*** Begin section ***
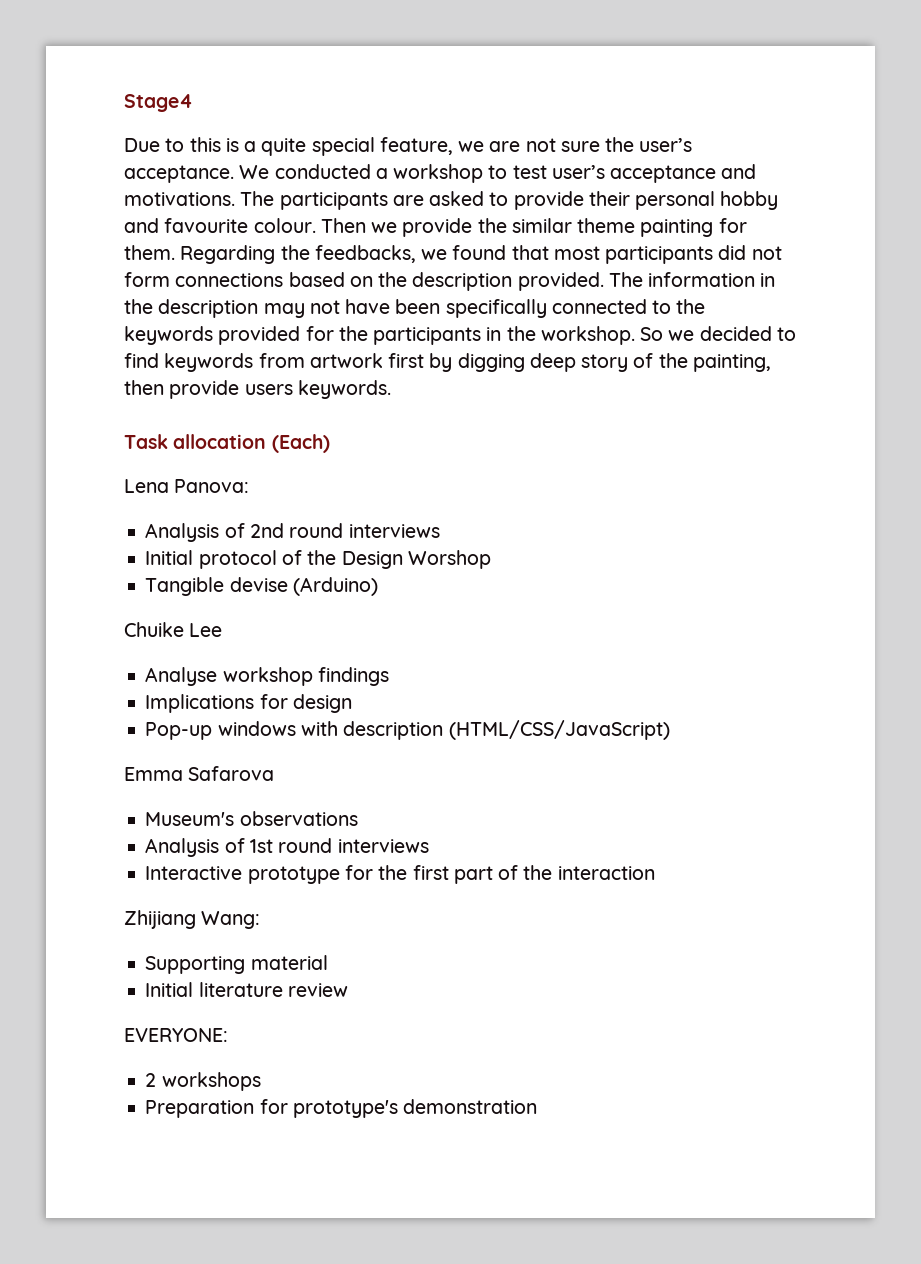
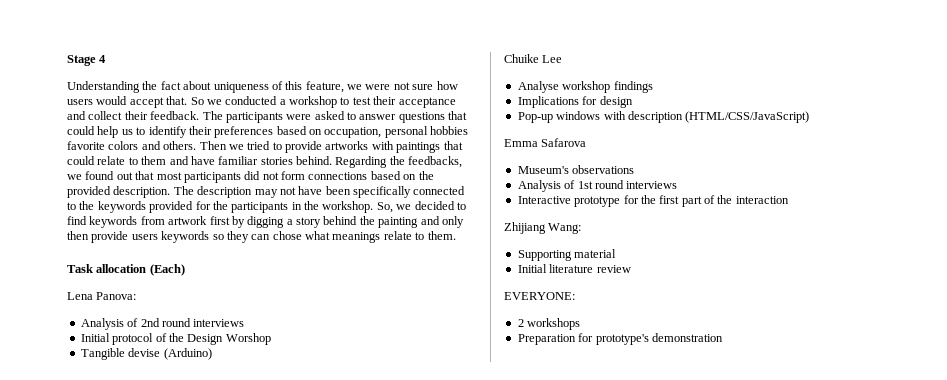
[124,94,193,112] [124,137,375,156] Stage4 // Due to this is a quite special -> [67,55,107,66] [67,81,303,93] Stage 4 // Understanding the fact about uniqueness of this
[489,141,521,152] are -> [365,84,391,90] were
[605,137,693,152] [124,165,270,183] the user’s acceptance. We -> [436,81,458,90] [67,96,222,108] how users would accept that. So we
[551,165,605,179] user’s -> [373,96,397,105] their
[124,192,235,206] motivations. -> [88,111,200,120] collect their feedback.
[392,195,424,206] are -> [286,114,312,120] were
[513,191,779,210] [124,218,747,237] [124,245,175,260] provide their personal hobby and favourite colour. Then we provide the similar theme painting for them. -> [359,111,468,123] [67,126,469,138] [67,141,463,153] [67,156,332,165] answer questions that could help us to identify their preferences based on occupation, personal hobbies favorite colors and others. Then we tried to provide artworks with paintings that could relate to them and have familiar stories behind.
(507, 252) none -> [116,172,133,180] out
[412,272,776,291] [124,299,153,314] description provided. The information in the -> [67,186,194,198] provided description. The
[640,327,664,341] So -> [376,202,393,213] So,
[529,353,771,372] [124,380,391,399] deep story of the painting, then provide users keywords. -> [286,216,464,228] [67,231,456,243] a story behind the painting and only then provide users keywords so they can chose what meanings relate to them.

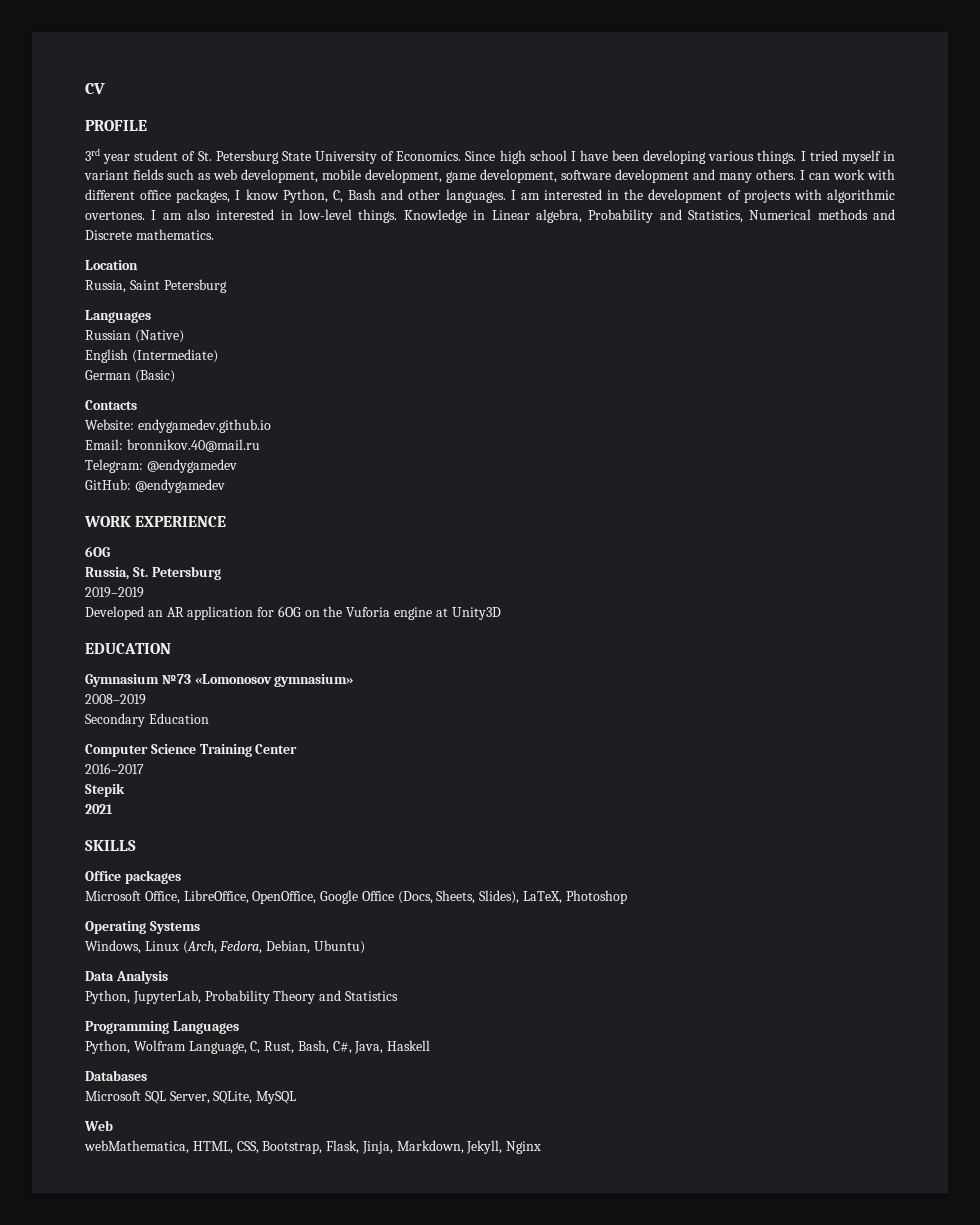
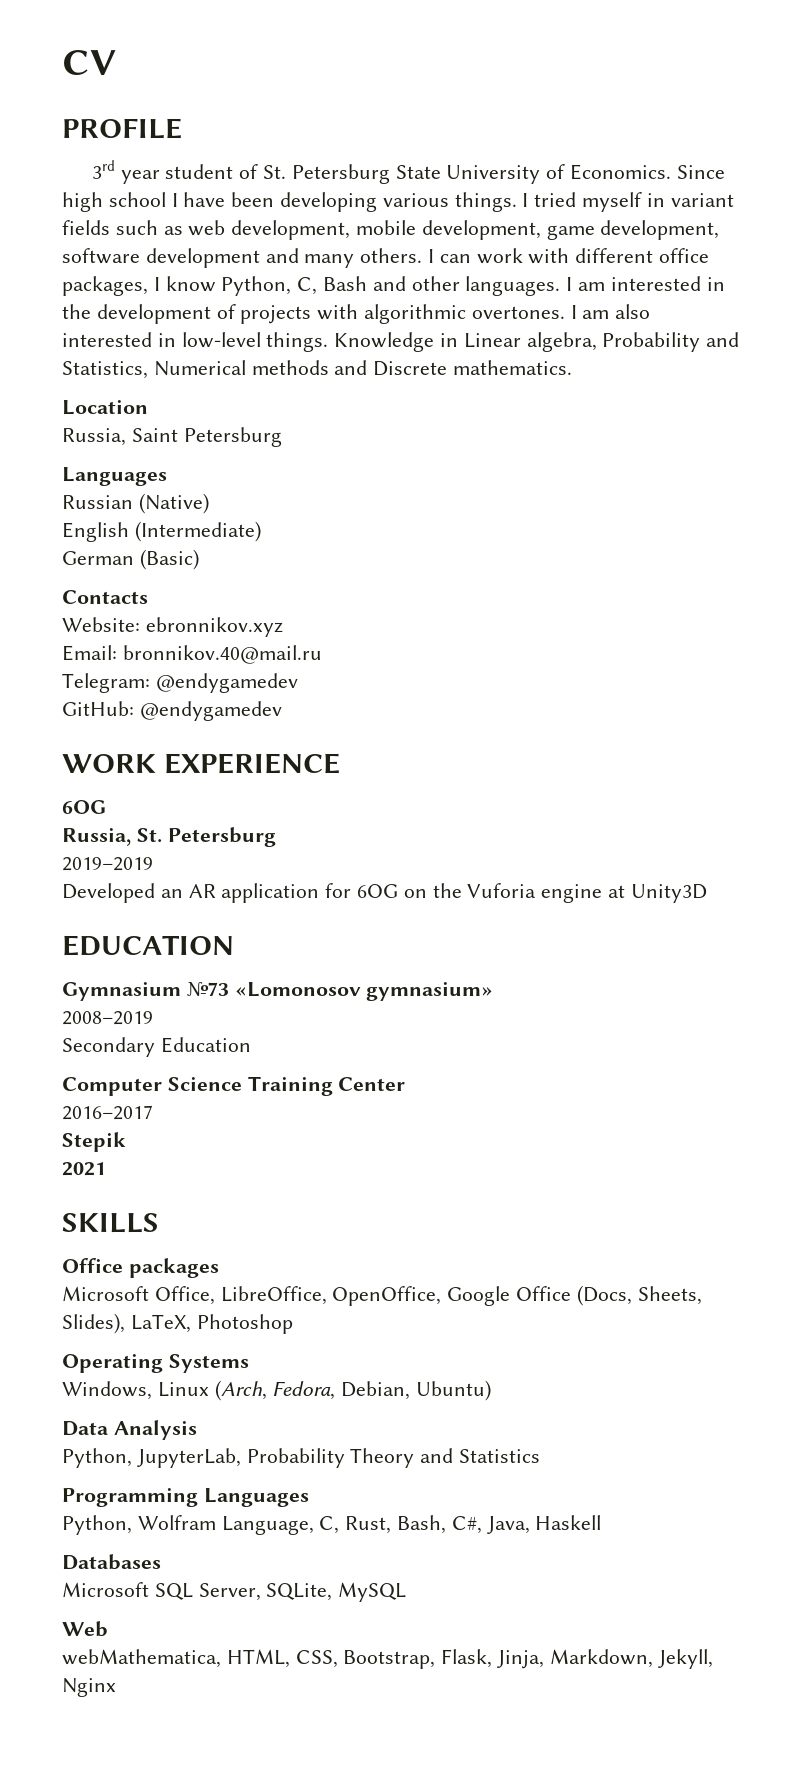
[137,419,271,433] endygamedev.github.io -> [145,617,283,637] ebronnikov.xyz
*** End section ***
#### Prompt
Your task is to repeat the entries above exactly, omitting the pictures.

#### Task output
[124,94,193,112] [124,137,375,156] Stage4 // Due to this is a quite special -> [67,55,107,66] [67,81,303,93] Stage 4 // Understanding the fact about uniqueness of this
[489,141,521,152] are -> [365,84,391,90] were
[605,137,693,152] [124,165,270,183] the user’s acceptance. We -> [436,81,458,90] [67,96,222,108] how users would accept that. So we
[551,165,605,179] user’s -> [373,96,397,105] their
[124,192,235,206] motivations. -> [88,111,200,120] collect their feedback.
[392,195,424,206] are -> [286,114,312,120] were
[513,191,779,210] [124,218,747,237] [124,245,175,260] provide their personal hobby and favourite colour. Then we provide the similar theme painting for them. -> [359,111,468,123] [67,126,469,138] [67,141,463,153] [67,156,332,165] answer questions that could help us to identify their preferences based on occupation, personal hobbies favorite colors and others. Then we tried to provide artworks with paintings that could relate to them and have familiar stories behind.
(507, 252) none -> [116,172,133,180] out
[412,272,776,291] [124,299,153,314] description provided. The information in the -> [67,186,194,198] provided description. The
[640,327,664,341] So -> [376,202,393,213] So,
[529,353,771,372] [124,380,391,399] deep story of the painting, then provide users keywords. -> [286,216,464,228] [67,231,456,243] a story behind the painting and only then provide users keywords so they can chose what meanings relate to them.

[137,419,271,433] endygamedev.github.io -> [145,617,283,637] ebronnikov.xyz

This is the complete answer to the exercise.